[Excerpts from a dataset]
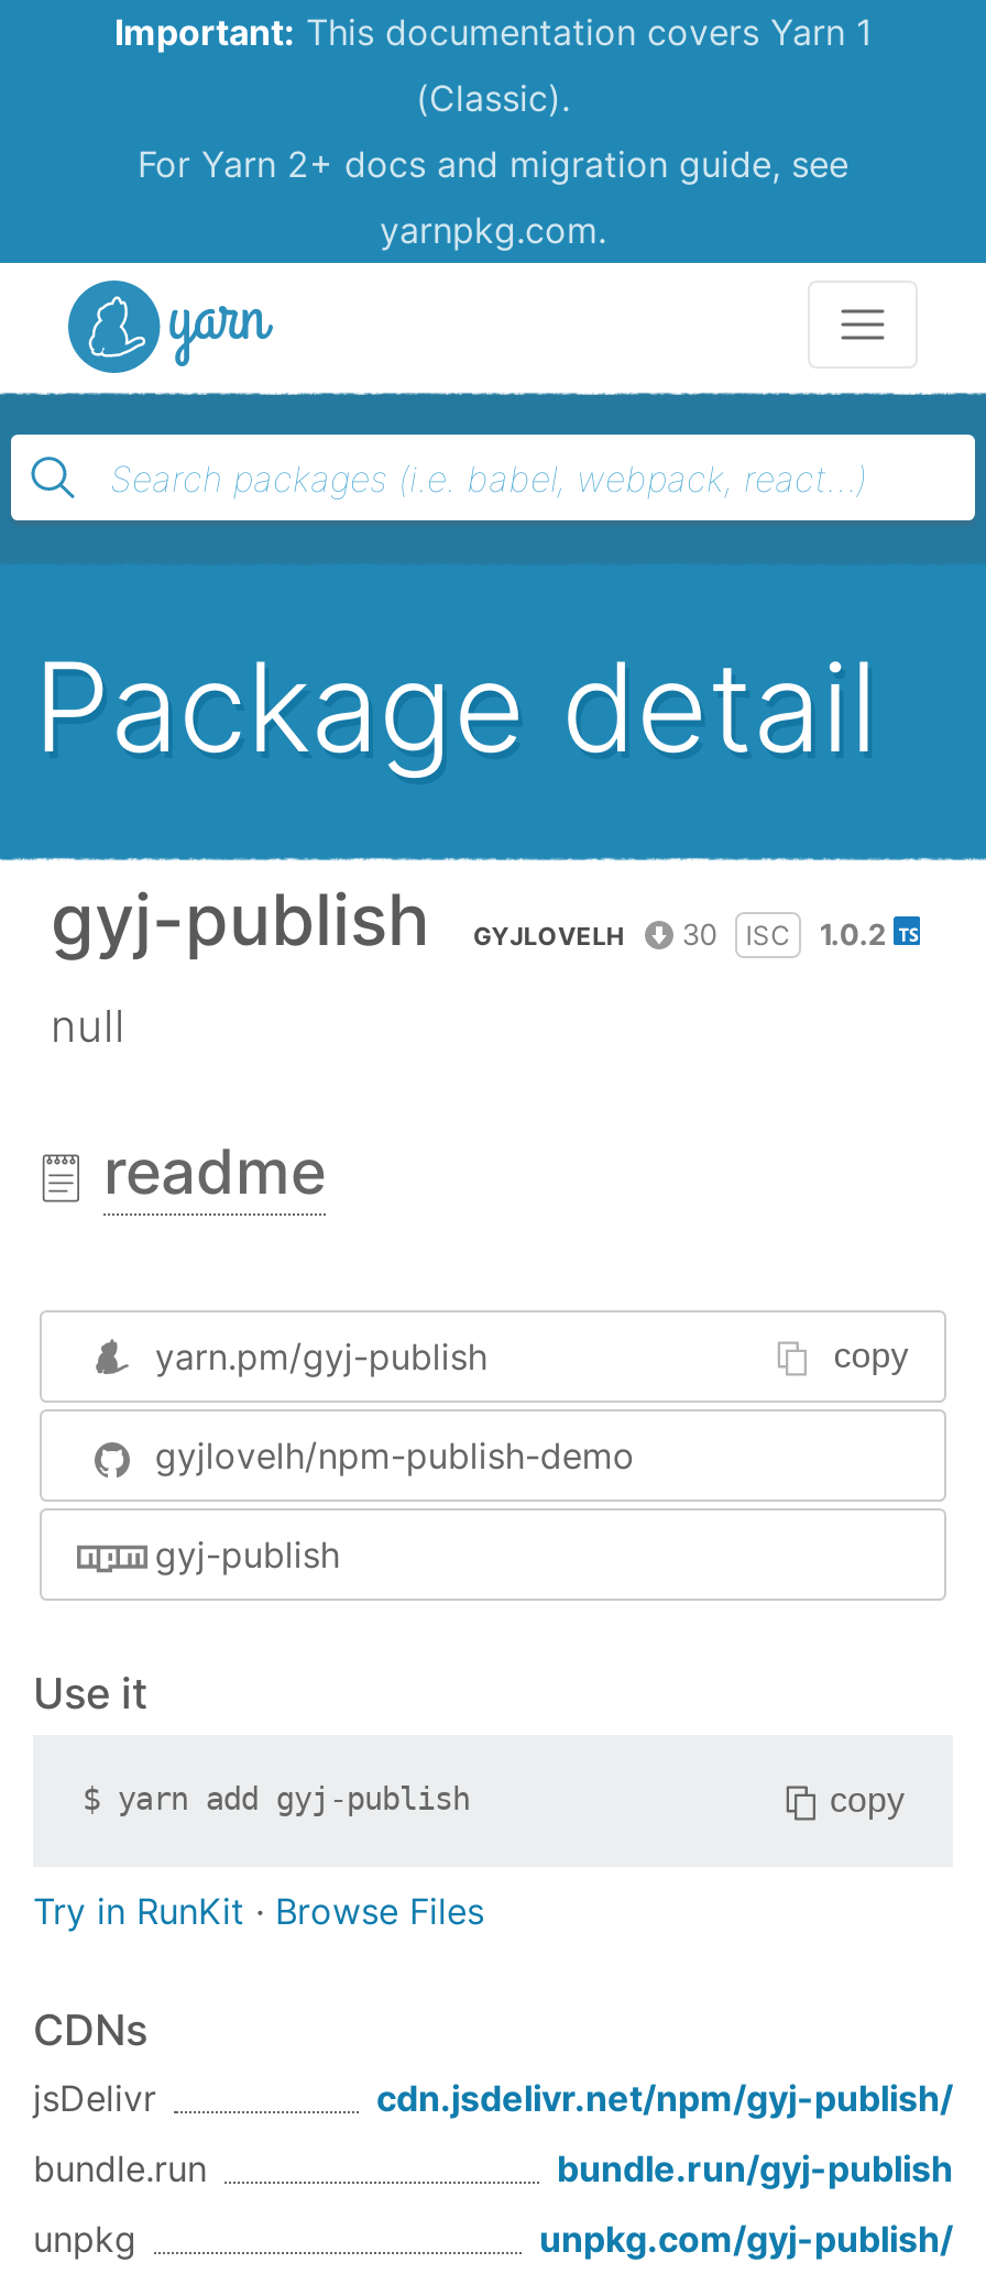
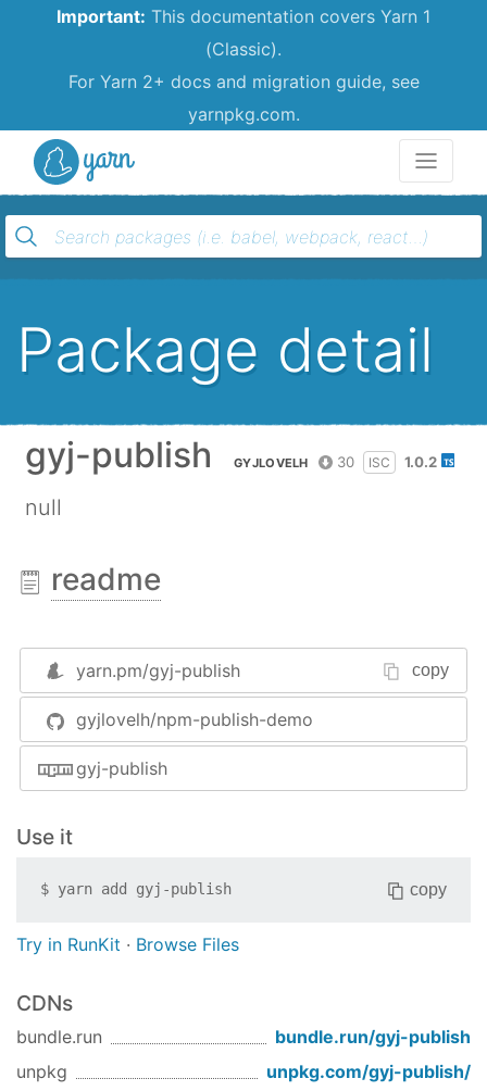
[33,2075,953,2119] jsDelivr | cdn.jsdelivr.net/npm/gyj-publish/ -> none

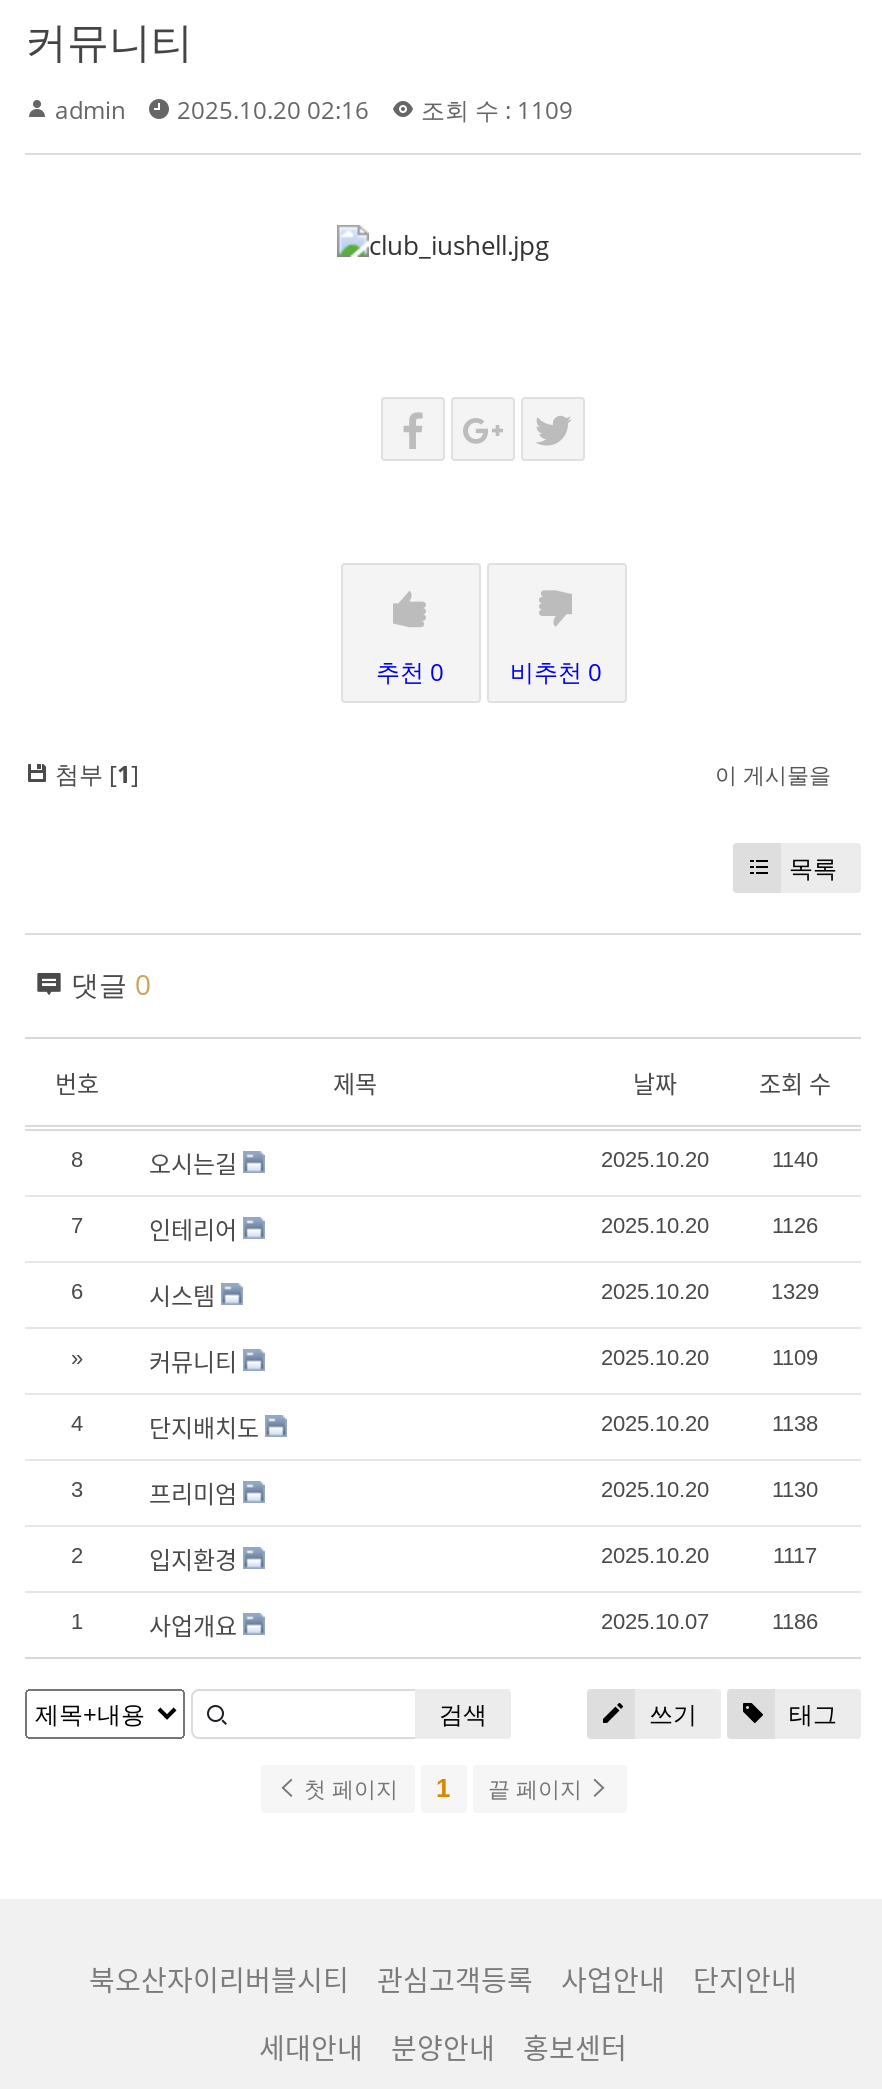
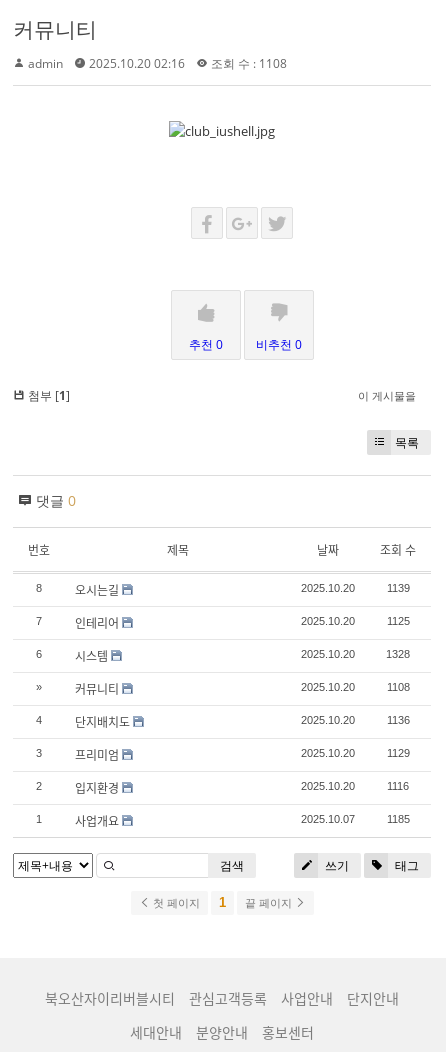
[55,93,573,127] admin 2025.10.20 02:16 조회 수 : 1109 -> [28,55,287,72] admin 2025.10.20 02:16 조회 수 : 1108
[772,1147,818,1171] 1140 -> [386,582,410,594] 1139
[772,1213,818,1237] 1126 -> [386,615,410,627] 1125
[771,1279,819,1303] 1329 -> [386,648,410,660] 1328
[772,1345,818,1369] 1109 -> [386,681,410,693] 1108
[772,1411,818,1435] 1138 -> [386,714,410,726] 1136
[772,1477,818,1501] 1130 -> [386,747,410,759] 1129
[773,1543,817,1567] 1117 -> [387,780,409,792] 1116
[772,1609,818,1633] 1186 -> [386,813,410,825] 1185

ABOUT THIS TASK –
A word-for-word copy of every entry, with the pictures left out, is the required answer.

RESPONSE TO THE EXERCISE –
[33,2075,953,2119] jsDelivr | cdn.jsdelivr.net/npm/gyj-publish/ -> none

[55,93,573,127] admin 2025.10.20 02:16 조회 수 : 1109 -> [28,55,287,72] admin 2025.10.20 02:16 조회 수 : 1108
[772,1147,818,1171] 1140 -> [386,582,410,594] 1139
[772,1213,818,1237] 1126 -> [386,615,410,627] 1125
[771,1279,819,1303] 1329 -> [386,648,410,660] 1328
[772,1345,818,1369] 1109 -> [386,681,410,693] 1108
[772,1411,818,1435] 1138 -> [386,714,410,726] 1136
[772,1477,818,1501] 1130 -> [386,747,410,759] 1129
[773,1543,817,1567] 1117 -> [387,780,409,792] 1116
[772,1609,818,1633] 1186 -> [386,813,410,825] 1185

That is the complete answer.